Monday, July 21, 2014

Perspective Taking

The other day, I had the worst migraine.  To add insult to injury, it snuck up on me while I was having one of the best days I've had since I lost my Cory Girl.  The pain was debilitating.  I called my mother which is what I generally do when I feel the end is near.  She suggested, quite calmly, that I eat something and take some pain reliever.

Picture me in a sleep tee and boxers, feeling my way through my house with one hand up to shield my right eye, which had become to feel as if it would soon morph into a jelly-like fluid, and simply leak out of my eye socket.  I made it to the kitchen in this fashion, blindly felt for a yogurt in my fridge, and began the search for a spoon.  I could not see six inches in front of me, as paralyzing bolts of pain were shooting through my brain and eye by turns.  This migraine had gotten so bad, it had made its way into my teeth and jaw, as well.  I could not, by feel, locate a spoon in my silverware drawer, and instead of checking my dish drainer- normally a two second task- I just gave up and fumbled a fork out instead.

I sat eating yogurt with a fork, thinking, which probably did my migraine no good at all.

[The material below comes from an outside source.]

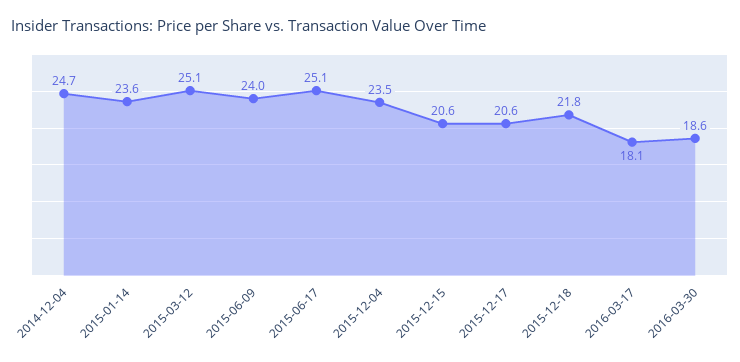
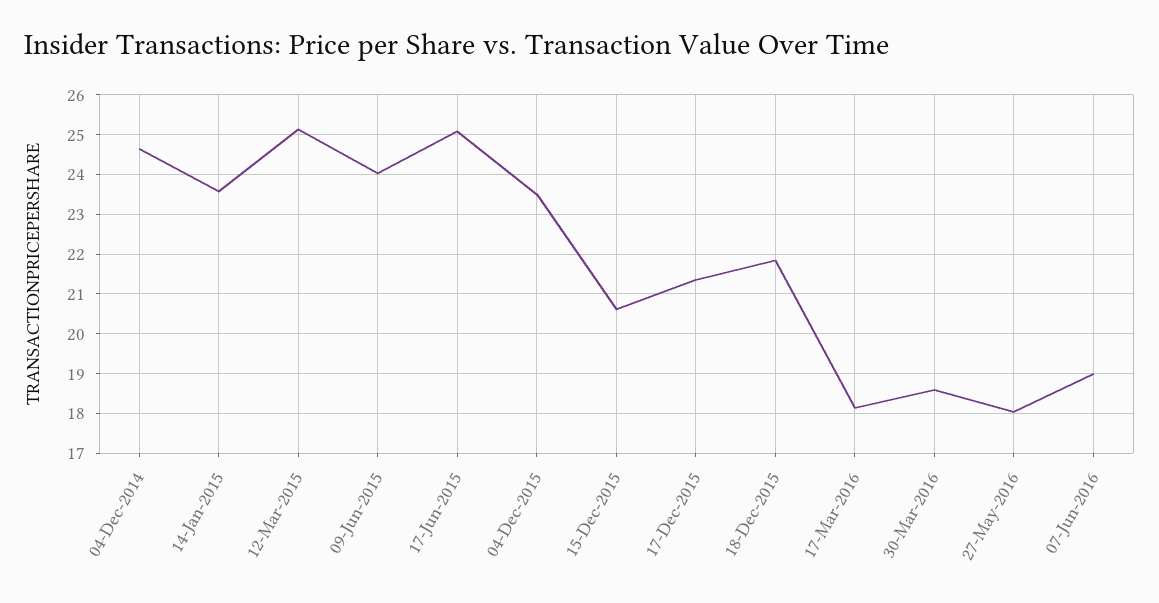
2015-12-17: 20.6 -> 21.4
27-May-2016: none -> 18
07-Jun-2016: none -> 19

But here's what I thought about:

This was some of the worst physical pain I had experienced, perhaps rivaled only by childbirth and the time I had to visit the e.r. because I couldn't poop.  And even though, I was hurting so badly, I felt better in my mind that I had for quite some time.  See, my depression had lifted in the last couple of days, and I was, for the first time I could remember in awhile, glad to be alive.

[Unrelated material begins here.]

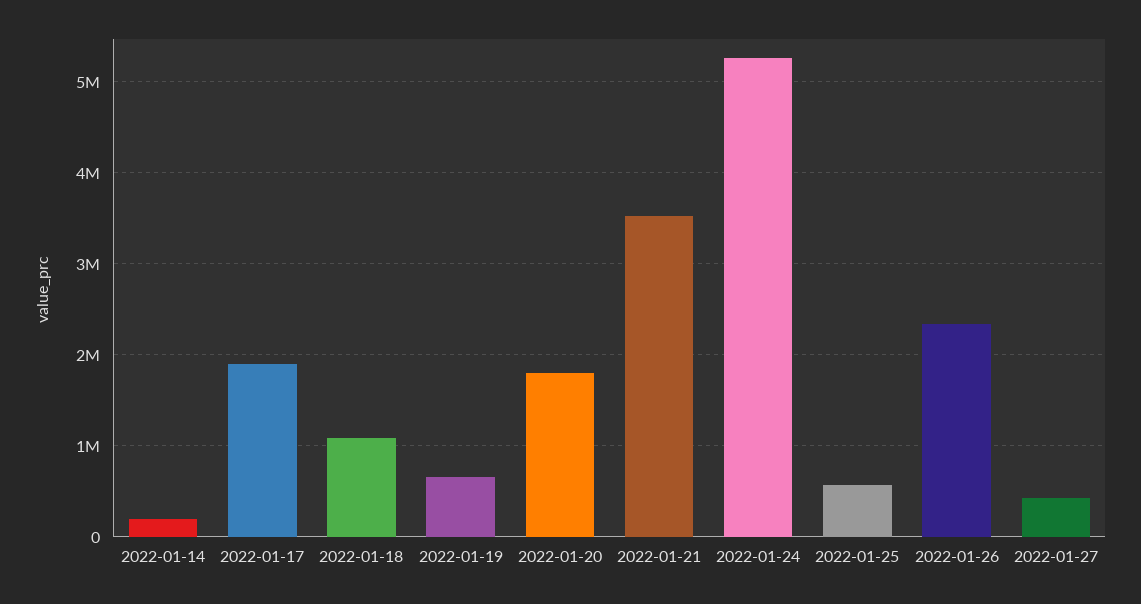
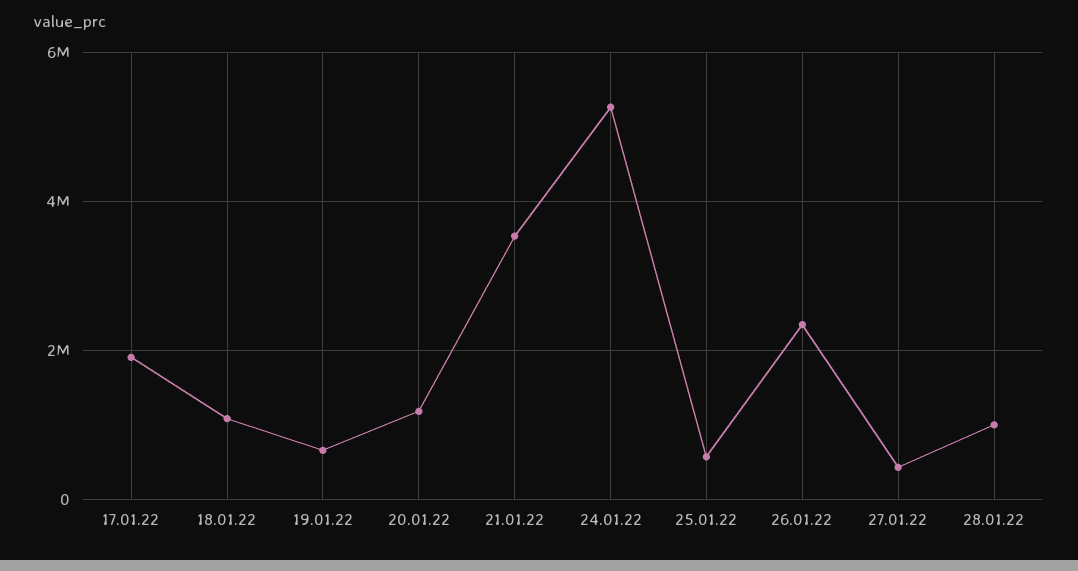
2022-01-14: 200000 -> none
2022-01-20: 1800000 -> 1200000
28.01.22: none -> 1000000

There are all sorts of pain in this world.  I, myself, would rather endure physical pain than emotional pain any day of the week.  As I came to this conclusion, I thought of the three people I have watched suffer intensely with mental health concerns- depression, anxiety, even psychosis.   How in the world did they even function?

Can't we remember this the next time we cross paths with someone who is struggling in this way?  Put ourselves in their shoes for just a moment?  Every task for them can be unbelievably difficult.  Cut them some slack, huh?

  No wonder once and awhile, they eat their yogurt with a fork.

1 comment:

  1. Thank goodness for forks, for when we run out of spoons.